Hell, I liked this movie. It's been a while since I've seen an enjoyable, mature action movie. With the slew of PG-13 action movies of recent years, it's refreshing to see one that at least acknowledges that many intense situations do involve language, sex, and mixed character reactions -- it wasn't just another black and white, good and bad movie where the good guy does only good things and the bad guy has only evil intentions. The good guy didn't always do the right thing, and the bad guy could hardly be accused of sinister motives.

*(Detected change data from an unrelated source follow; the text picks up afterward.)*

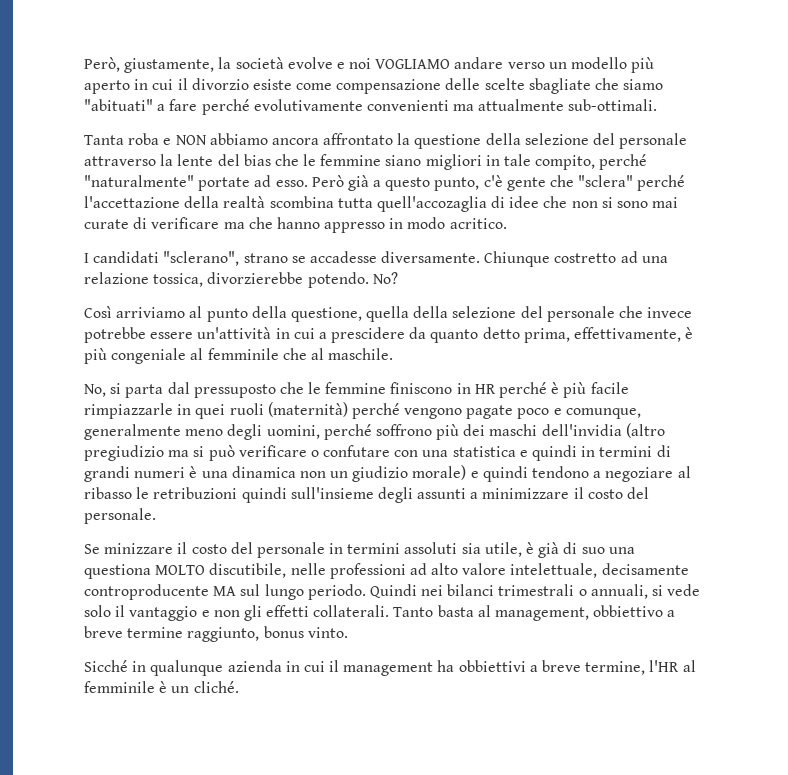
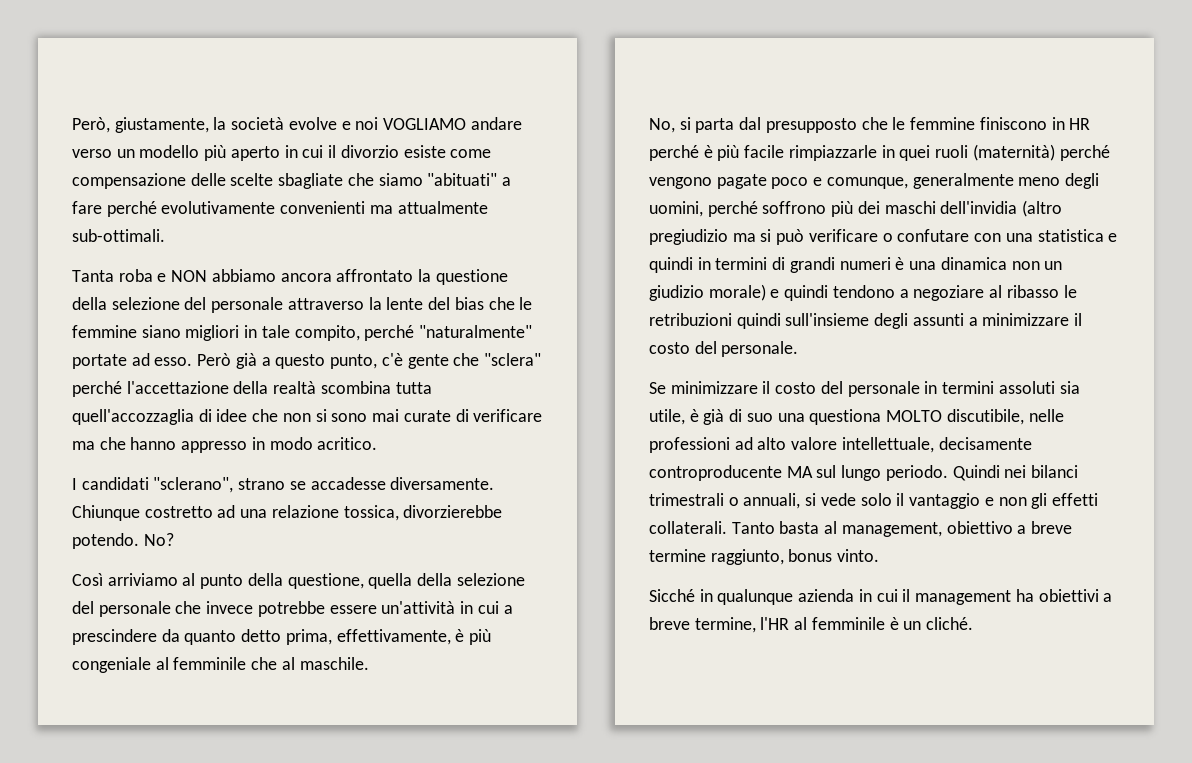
- Però già a questo punto, c'è gente che "sclera" perché l'accettazione della realtà scombina tutta quell'accozaglia di idee che non si sono mai curate di verificare ma che hanno appresso in modo acritico.
+ Però già a questo punto, c'è gente che "sclera" perché l'accettazione della realtà scombina tutta quell'accozzaglia di idee che non si sono mai curate di verificare ma che hanno appresso in modo acritico.
- Così arriviamo al punto della questione, quella della selezione del personale che invece potrebbe essere un'attività in cui a prescidere da quanto detto prima, effettivamente, è più congeniale al femminile che al maschile.
+ Così arriviamo al punto della questione, quella della selezione del personale che invece potrebbe essere un'attività in cui a prescindere da quanto detto prima, effettivamente, è più congeniale al femminile che al maschile.
- No, si parta dal pressuposto che le femmine finiscono in HR perché è più facile rimpiazzarle in quei ruoli (maternità) perché vengono pagate poco e comunque, generalmente meno degli uomini, perché soffrono più dei maschi dell'invidia (altro pregiudizio ma si può verificare o confutare con una statistica e quindi in termini di grandi numeri è una dinamica non un giudizio morale) e quindi tendono a negoziare al ribasso le retribuzioni quindi sull'insieme degli assunti a minimizzare il costo del personale.
+ No, si parta dal presupposto che le femmine finiscono in HR perché è più facile rimpiazzarle in quei ruoli (maternità) perché vengono pagate poco e comunque, generalmente meno degli uomini, perché soffrono più dei maschi dell'invidia (altro pregiudizio ma si può verificare o confutare con una statistica e quindi in termini di grandi numeri è una dinamica non un giudizio morale) e quindi tendono a negoziare al ribasso le retribuzioni quindi sull'insieme degli assunti a minimizzare il costo del personale.
- Se minizzare il costo del personale in termini assoluti sia utile, è già di suo una questiona MOLTO discutibile, nelle professioni ad alto valore intelettuale, decisamente controproducente MA sul lungo periodo.
+ Se minimizzare il costo del personale in termini assoluti sia utile, è già di suo una questiona MOLTO discutibile, nelle professioni ad alto valore intellettuale, decisamente controproducente MA sul lungo periodo.
- Tanto basta al management, obbiettivo a breve termine raggiunto, bonus vinto.
+ Tanto basta al management, obiettivo a breve termine raggiunto, bonus vinto.
- Sicché in qualunque azienda in cui il management ha obbiettivi a breve termine, l'HR al femminile è un cliché.
+ Sicché in qualunque azienda in cui il management ha obiettivi a breve termine, l'HR al femminile è un cliché.

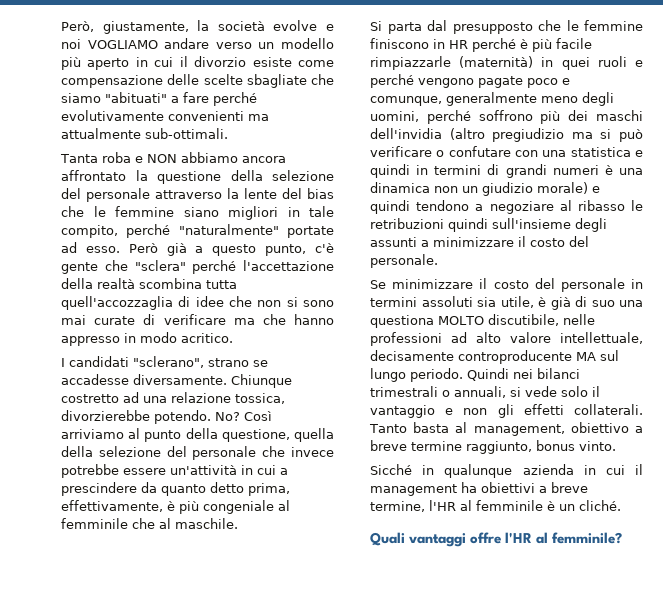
- No?
- Così arriviamo al punto della questione, quella della selezione del personale che invece potrebbe essere un'attività in cui a prescindere da quanto detto prima, effettivamente, è più congeniale al femminile che al maschile.
+ No? Così arriviamo al punto della questione, quella della selezione del personale che invece potrebbe essere un'attività in cui a prescindere da quanto detto prima, effettivamente, è più congeniale al femminile che al maschile.
- No, si parta dal presupposto che le femmine finiscono in HR perché è più facile rimpiazzarle in quei ruoli (maternità) perché vengono pagate poco e comunque, generalmente meno degli uomini, perché soffrono più dei maschi dell'invidia (altro pregiudizio ma si può verificare o confutare con una statistica e quindi in termini di grandi numeri è una dinamica non un giudizio morale) e quindi tendono a negoziare al ribasso le retribuzioni quindi sull'insieme degli assunti a minimizzare il costo del personale.
+ Si parta dal presupposto che le femmine finiscono in HR perché è più facile rimpiazzarle (maternità) in quei ruoli e perché vengono pagate poco e comunque, generalmente meno degli uomini, perché soffrono più dei maschi dell'invidia (altro pregiudizio ma si può verificare o confutare con una statistica e quindi in termini di grandi numeri è una dinamica non un giudizio morale) e quindi tendono a negoziare al ribasso le retribuzioni quindi sull'insieme degli assunti a minimizzare il costo del personale.
+ Quali vantaggi offre l'HR al femminile?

I loved the three leads in this film. Hugh Jackman is officially a star with this movie. Hugh has proven himself once before in X-Men as a worthy actor, and he does it again in this film. He's the one that basically pulls you into this movie from the get-go and you actually feel for the poor guy. John Travolta, obviously, has a blast with yet another solid "bad guy" showing, redeeming himself after the lacklustre results of Battlefield Earth and Halle Berry must have enjoyed making this one, since it is a departure from her standard movie roles. Not to mention, she's sexier than ever.
There actually isn't as much action as you would expect in this film, but the opening and closing scenes in the film are some of the best action scenes I have ever seen and really hooks you into the film in the beginning and leaves you thoroughly entertained at the end. It's one of the first uses of "matrix-style camerawork" that I've seen that really adds to the film and isn't just something that "looks cool."
Overall, if you're looking for an "action popcorn" flick with lots of bad guys, gunplay, quick camera movements, fun action sequences and a surprisingly decent storyline that moves along at a quick pace, I'd recommend you rent this film.